Problem
Check every line of the data below for the word "letter". Copy the ones that have it.

[Code change snippets]

****************************************

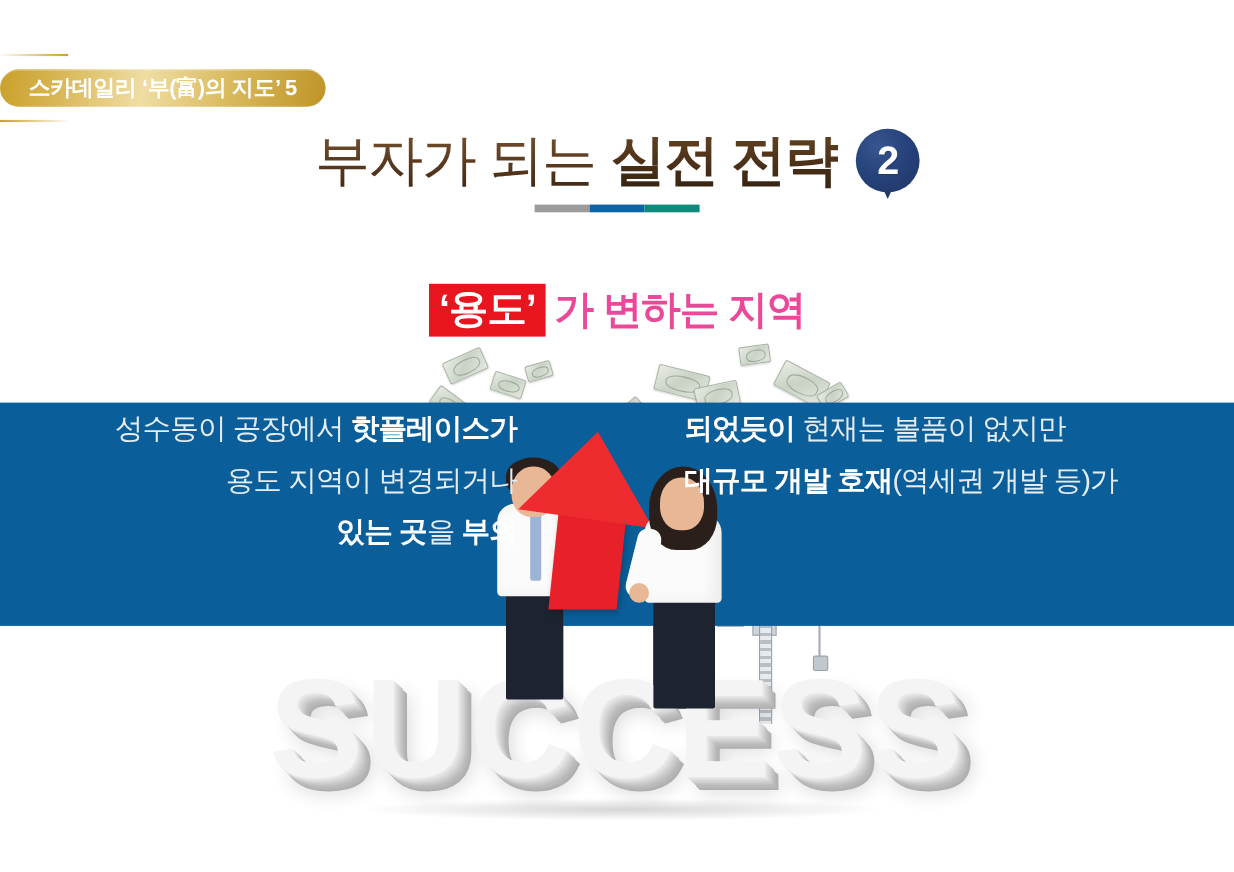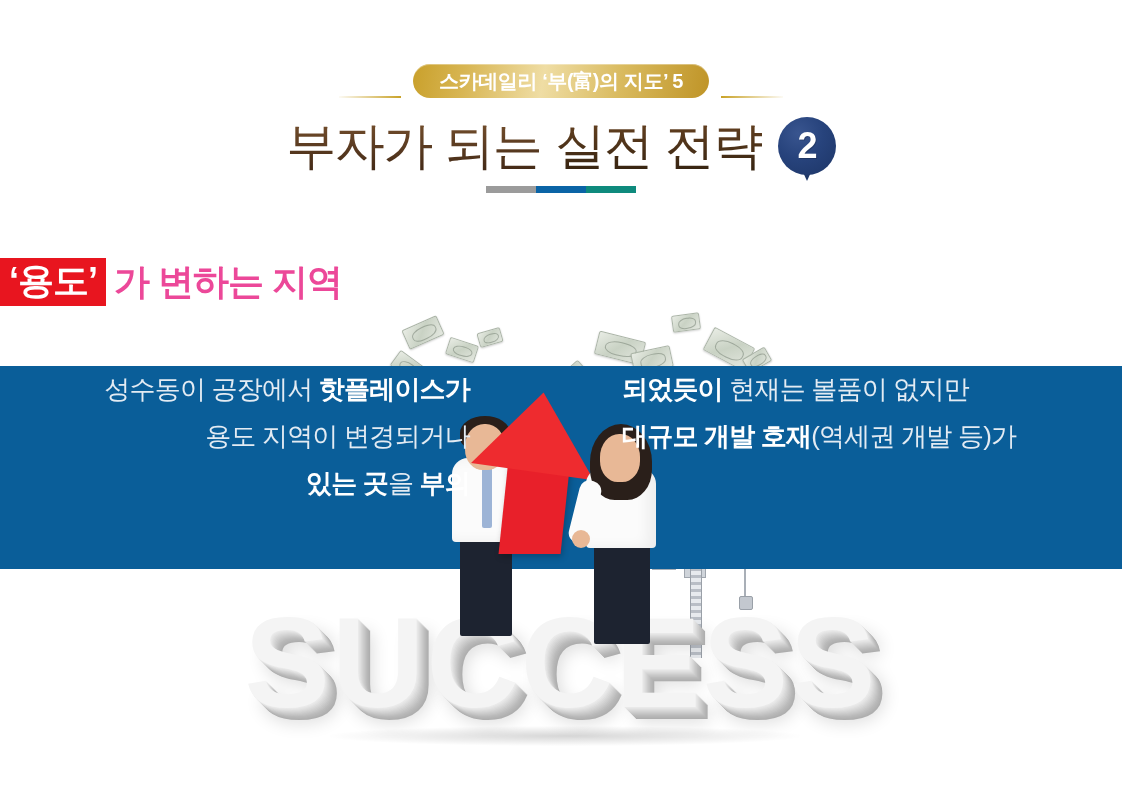--- a/index.html
+++ b/index.html
@@ -19,23 +19,24 @@
   }
 
   
   .badge-row {
     position: absolute;
     left: 0;
     top: 62px;
     width: 1122px;
     height: 36px;
     display: flex;
-    align-items: flex-end;
+    align-items: flex-start;
     justify-content: center;
     gap: 12px;
+    flex-direction: column;
   }
   .badge-rule {
     width: 62px;
     height: 2px;
     flex: 0 0 auto;
   }
   .badge-rule.left {
     background: linear-gradient(to right, rgba(201,162,39,0.05), #c9a227);
   }
   .badge-rule.right {
@@ -83,21 +84,21 @@
   }
   .hl-light {
     font-weight: normal;
     background: linear-gradient(to bottom, #7b5430, #3c2413);
     -webkit-background-clip: text;
     background-clip: text;
     color: #5b3b20;
     -webkit-text-fill-color: transparent;
   }
   .hl-strong {
-    font-weight: normal;
+    font-weight: bold;
     margin-left: 14px;
     background: linear-gradient(to bottom, #6b4523, #30200f);
     -webkit-background-clip: text;
     background-clip: text;
     color: #402a15;
     -webkit-text-fill-color: transparent;
   }
   
   .pin {
     position: relative;
@@ -150,20 +151,21 @@
   .div-seg { width: 50px; height: 7px; }
 
   
   .subtitle-row {
     position: absolute;
     left: 0;
     top: 258px;
     width: 1122px;
     display: flex;
     align-items: center;
+    justify-content: center;
   }
   .subtitle {
     font-size: 36px;
     font-weight: bold;
     letter-spacing: -1px;
     white-space: nowrap;
     display: flex;
     align-items: center;
     color: #1b3a73;
   }

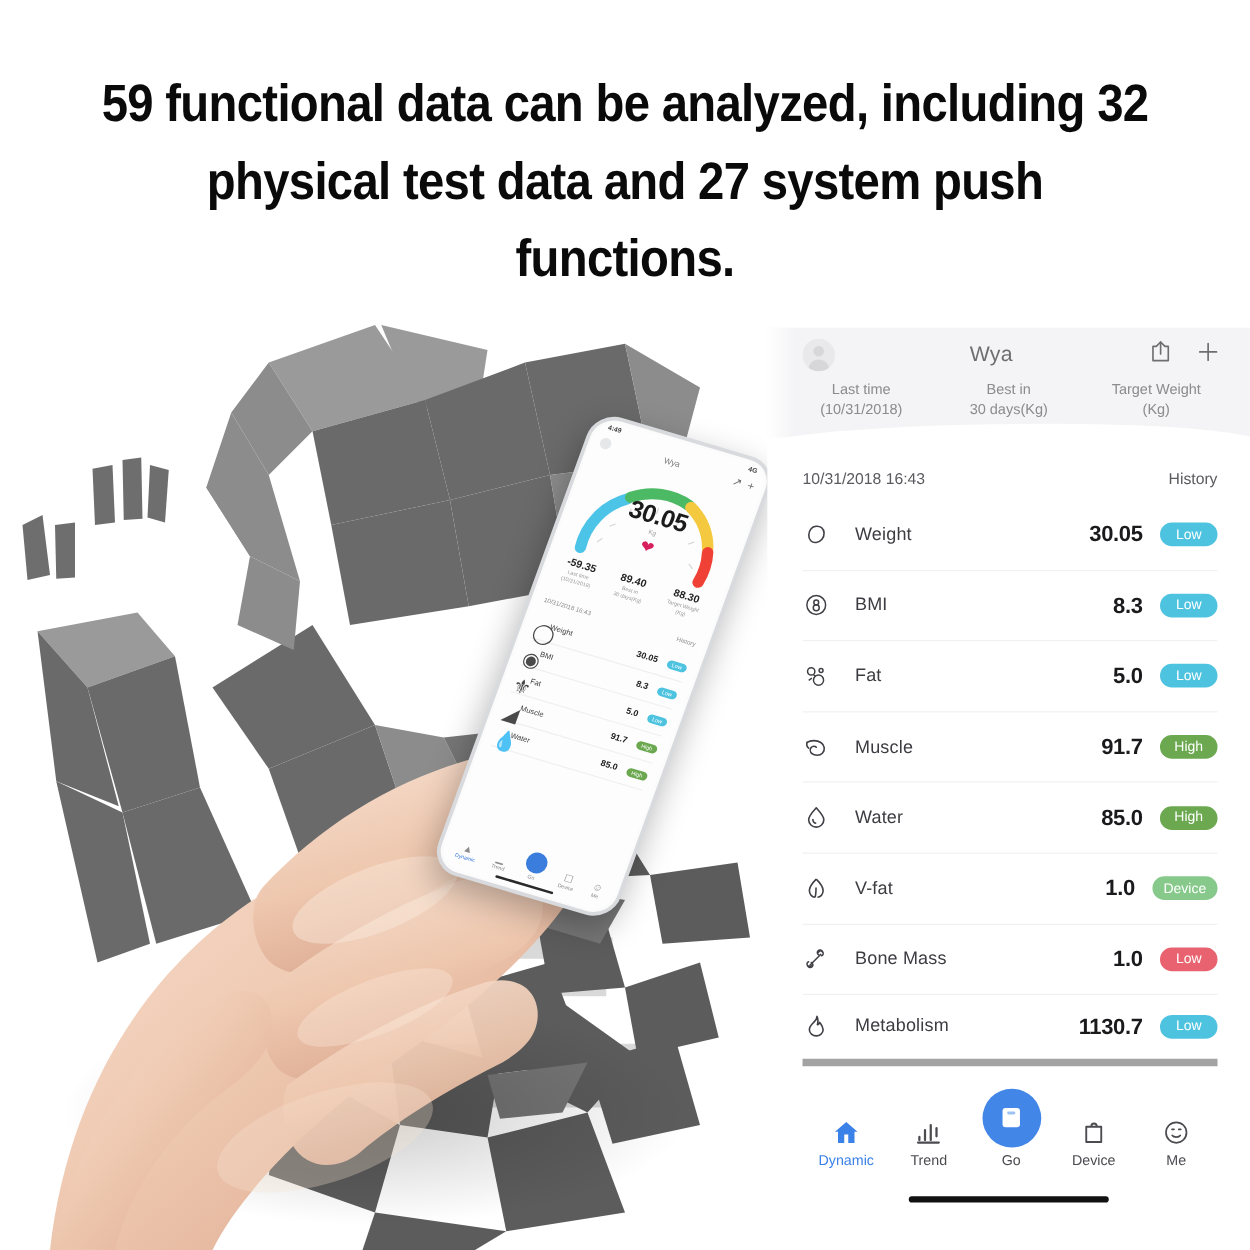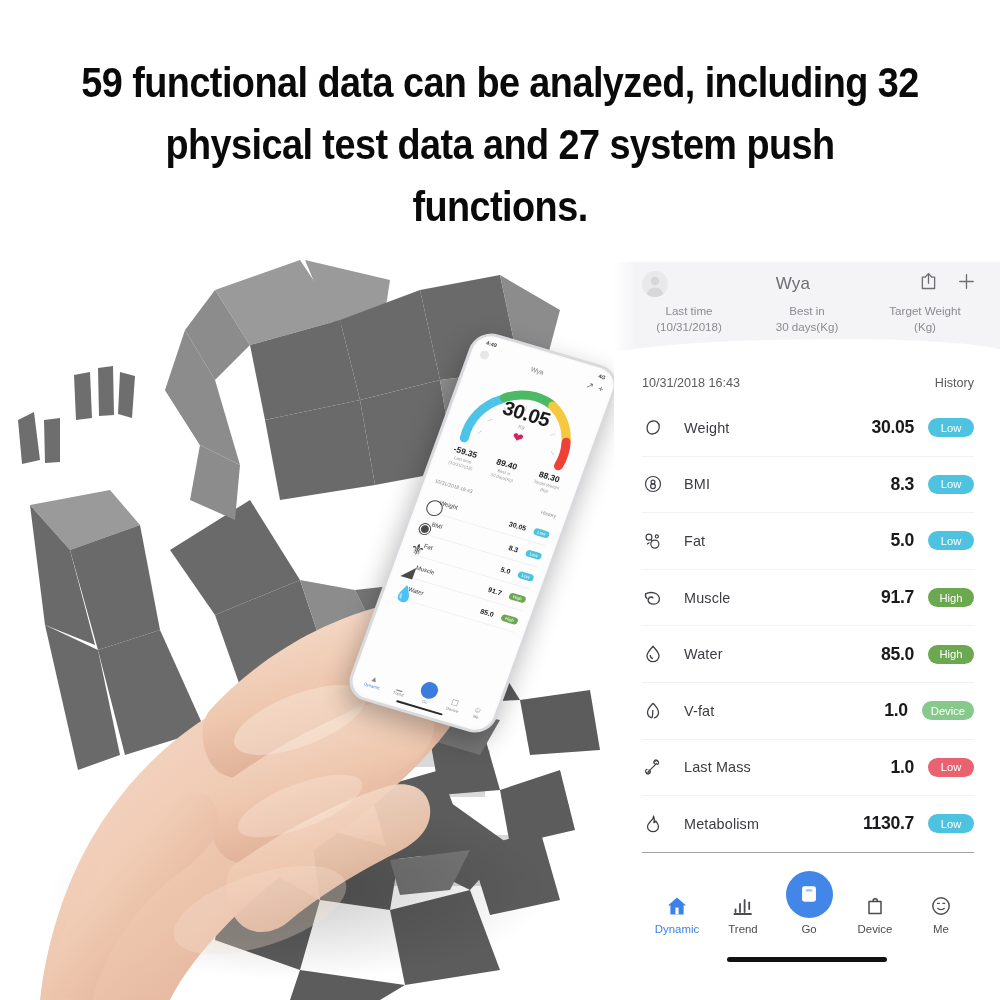--- a/index.html
+++ b/index.html
@@ -138,21 +138,21 @@
   }
   .meta-date { font-size: 12.6px; color: #5a5a5f; }
   .meta-history { font-size: 12.6px; color: #5a5a5f; }
 
   .rows { padding: 0 26px 0 28px; }
   .data-row {
     display: flex; align-items: center;
     height: 56.6px;
     border-bottom: 1px solid #f1f1f3;
   }
-  .data-row:last-child { border-bottom: 1px solid #a3a3a3; }
+  .data-row:last-child { border-bottom: 6px solid #a3a3a3; }
   .row-icon { width: 22px; height: 22px; flex: 0 0 22px; color: #3f3f45; }
   .row-name { flex: 1; margin-left: 20px; font-size: 14.4px; color: #3c3c42; letter-spacing: .15px; }
   .row-value {
     font-size: 17.6px; font-weight: 700; color: #1a1a1d;
     font-family: "Liberation Sans", sans-serif; letter-spacing: -0.3px;
     text-align: right; min-width: 64px;
   }
   .row-badge {
     margin-left: 14px; min-width: 46px; text-align: center;
     color: #fff; font-size: 11.2px;
@@ -541,21 +541,21 @@
       <div class="data-row">
         <span class="row-icon">
           <svg width="22" height="22" viewBox="0 0 24 24" fill="none" stroke="currentColor" stroke-width="1.3" stroke-linejoin="round" stroke-linecap="round">
             <path d="M6.4 17.6 L16 8"></path>
             <path d="M5.4 14.6 C3.8 15 3.4 17 4.6 18.2 C5.8 19.4 7.8 19 8.2 17.4"></path>
             <path d="M4.6 18.2 C5.2 19.8 7.2 20.2 8.4 19 C9.6 17.8 9.2 15.8 7.6 15.2"></path>
             <path d="M16.6 9.4 C18.2 9 18.6 7 17.4 5.8 C16.2 4.6 14.2 5 13.8 6.6"></path>
             <path d="M17.4 5.8 C16.8 4.2 14.8 3.8 13.6 5 C12.4 6.2 12.8 8.2 14.4 8.8"></path>
           </svg>
         </span>
-        <span class="row-name">Last Mass</span>
+        <span class="row-name">Bone Mass</span>
         <span class="row-value">1.0</span>
         <span class="row-badge" style="background:#e8636f">Low</span>
       </div>
 
       <div class="data-row">
         <span class="row-icon">
           <svg width="22" height="22" viewBox="0 0 24 24" fill="none" stroke="currentColor" stroke-width="1.4" stroke-linejoin="round">
             <path d="M12.6 3.4 C12.8 6 11 7.4 9.2 9.2 C7.4 11 6 12.8 6 15 C6 18 8.8 20.4 12 20.4 C15.2 20.4 18 18 18 15 C18 12.4 16.4 10.6 15 8.6 C14.6 10 13.8 10.6 13 10.6 C13.6 8.4 13.8 5.6 12.6 3.4 Z"></path>
           </svg>
         </span>

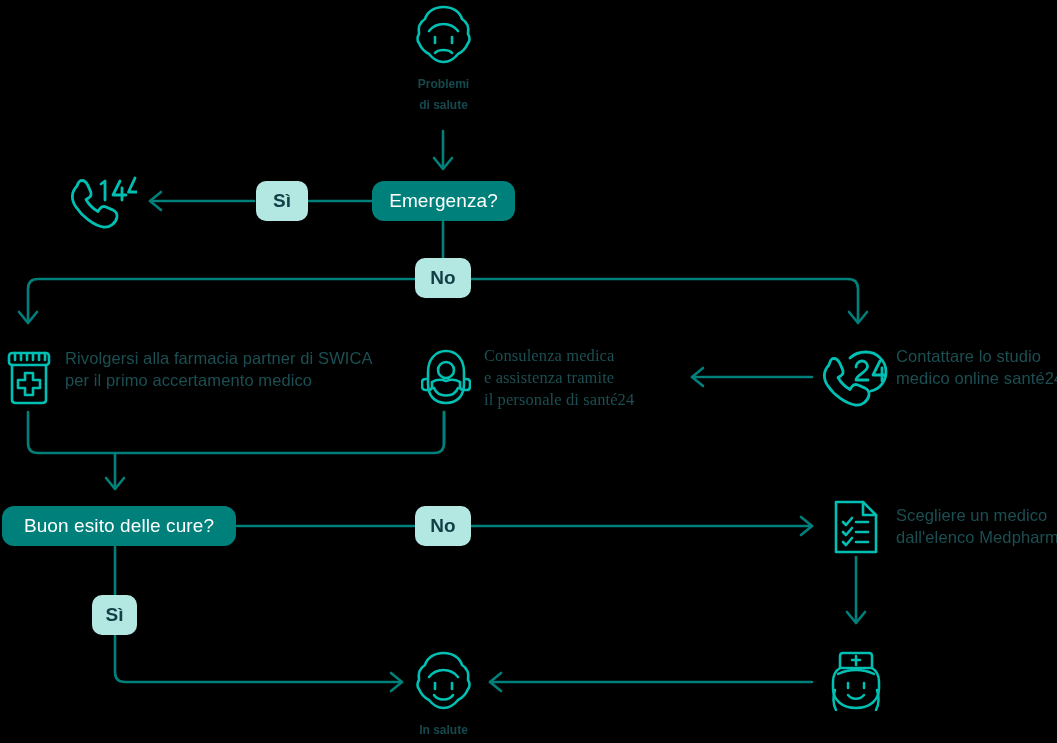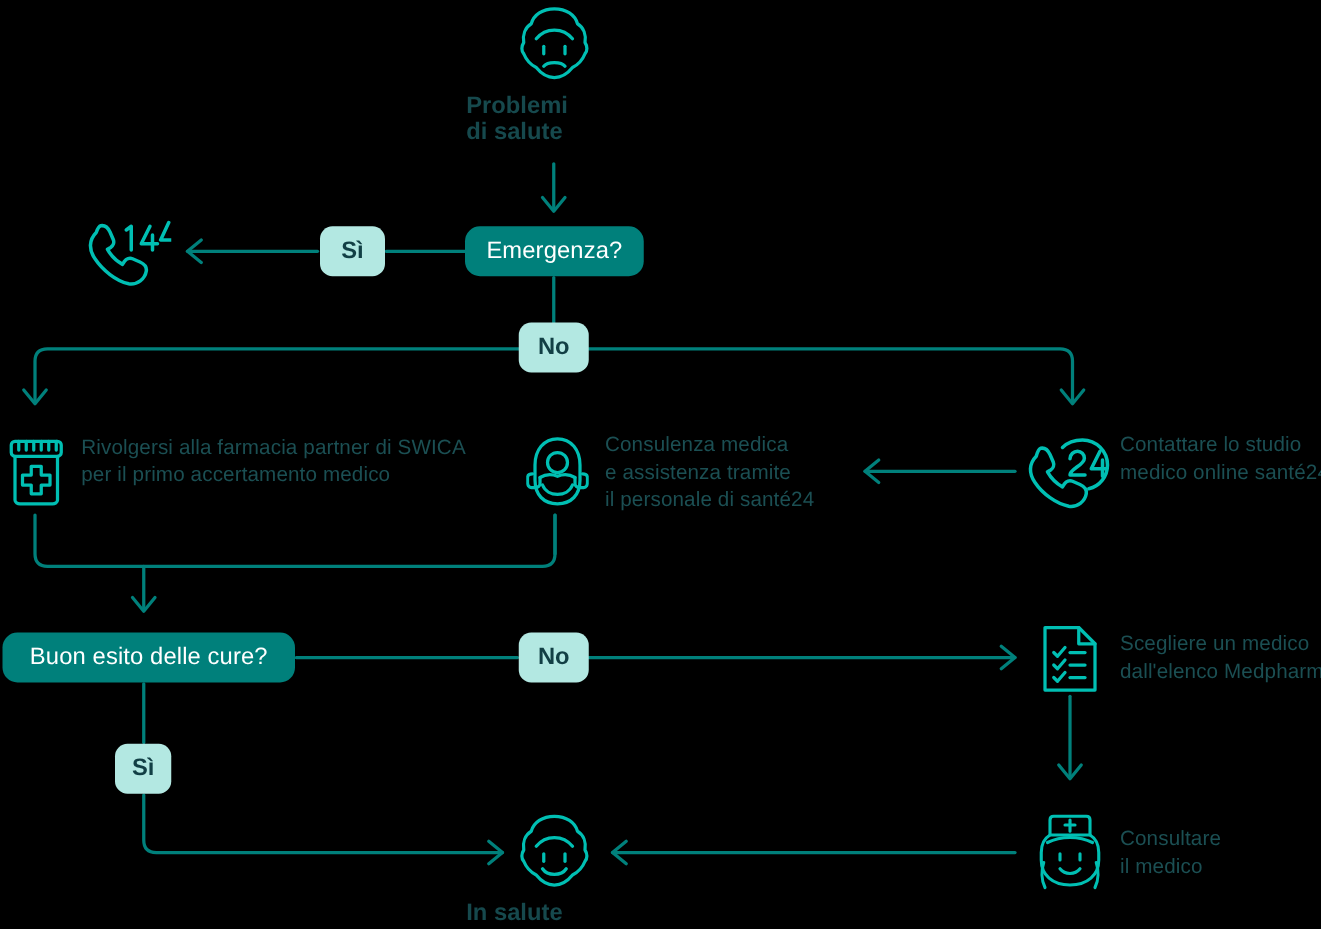--- a/index.html
+++ b/index.html
@@ -18,22 +18,22 @@
     padding:0 16px;box-sizing:border-box;height:40px;
   }
   
   .pill{
     background:#B3E8E2;color:#123F45;border-radius:10px;
     display:flex;align-items:center;justify-content:center;
     font-weight:bold;font-size:19px;height:40px;box-sizing:border-box;text-align:center;
   }
   
   .caption{
-    color:#16494D;font-weight:bold;font-size:19px;line-height:21px;
-    white-space:pre-line;
+    color:#16494D;font-weight:bold;font-size:12px;line-height:21px;
+    text-align:center;white-space:pre-line;
   }
   
   .desc{
     color:#1B4F53;font-size:16.5px;line-height:22px;
     white-space:pre-line;letter-spacing:.1px;
   }
   .icon{display:block;}
   .icon svg{display:block;}
 </style>
 </head>
@@ -148,21 +148,21 @@
           <path d="M25 3 C14 3 7 12 7 24 L7 36 C7 48 14 55 25 55 C36 55 43 48 43 36 L43 24 C43 12 36 3 25 3 Z"></path>
           <circle cx="25" cy="22" r="8"></circle>
           <path d="M11 34 C16 31 20 31 25 33 C30 31 34 31 39 34"></path>
           <path d="M11 34 L11 39 C11 41 9 42 7 42 L4 42 C2 42 1 40 1 38 L1 34 C1 32 3 31 5 31"></path>
           <path d="M39 34 L39 39 C39 41 41 42 43 42 L46 42 C48 42 49 40 49 38 L49 34 C49 32 47 31 45 31"></path>
           <path d="M13 40 C17 50 33 50 37 40"></path>
         </g>
       </svg>
     </span>
   </div>
-  <div class="node desc" style="left:484px;top:345px;width:210px;">Consulenza medica
+  <div class="node desc" style="left:484px;top:345px;width:210px;font-family:Liberation Serif, serif;">Consulenza medica
 e assistenza tramite
 il personale di santé24</div>
 
   <div class="node" style="left:820px;top:347px;width:70px;height:62px;">
     <span class="icon">
       <svg width="70" height="62" viewBox="0 0 70 62">
         <g fill="none" stroke="#00BFB3" stroke-width="2.8" stroke-linecap="round" stroke-linejoin="round">
           <path d="M9 18 C3 24 3 32 8 39 C14 48 25 56 35 58 C42 59 48 54 49 48
                    C49.6 44.6 47 42 44 40.6 L38 38 C35.6 37 33 38 31.6 40 L30 42.5
                    C25.5 40 20.5 35 18 30.5 L20.5 29 C22.6 27.6 23.6 25 22.6 22.6
@@ -211,22 +211,20 @@
           <path d="M14 18 C9 21 7 26 7 32 L7 38 C7 50 16 58 30 58 C44 58 53 50 53 38 L53 32 C53 26 51 21 46 18"></path>
           <path d="M12 24 C18 21 24 20 30 20 C36 20 42 21 48 24"></path>
           <path d="M22 33 L22 38 M38 33 L38 38"></path>
           <path d="M22 45 C26 50 34 50 38 45"></path>
           <path d="M9 40 C7 46 7 54 10 60"></path>
           <path d="M51 40 C53 46 53 54 50 60"></path>
         </g>
       </svg>
     </span>
   </div>
-  <div class="node desc" style="left:896px;top:660px;width:160px;">Consultare
-il medico</div>
 
   <div class="node" style="left:405px;top:650px;width:77px;height:62px;">
     <span class="icon">
       <svg width="77" height="62" viewBox="0 0 77 62">
         <g fill="none" stroke="#00BFB3" stroke-width="2.6" stroke-linecap="round" stroke-linejoin="round">
           <path d="M38.5 3 C29 3 22 8 20 15 C15 18 13 24 14 30 C12 33 12 37 14 39 C16 44 20 48 24 50
                    C28 55 33 58 38.5 58 C44 58 49 55 53 50 C57 48 61 44 63 39 C65 37 65 33 63 30
                    C64 24 62 18 57 15 C55 8 48 3 38.5 3 Z"></path>
           <path d="M24 27 C28 22 34 20 38.5 20 C43 20 49 22 53 27"></path>
           <path d="M30 33 L30 39"></path>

****************************************

Exercise result
     letter-spacing: -1px;
   .row-name { flex: 1; margin-left: 20px; font-size: 14.4px; color: #3c3c42; letter-spacing: .15px; }
     font-family: "Liberation Sans", sans-serif; letter-spacing: -0.3px;
     white-space:pre-line;letter-spacing:.1px;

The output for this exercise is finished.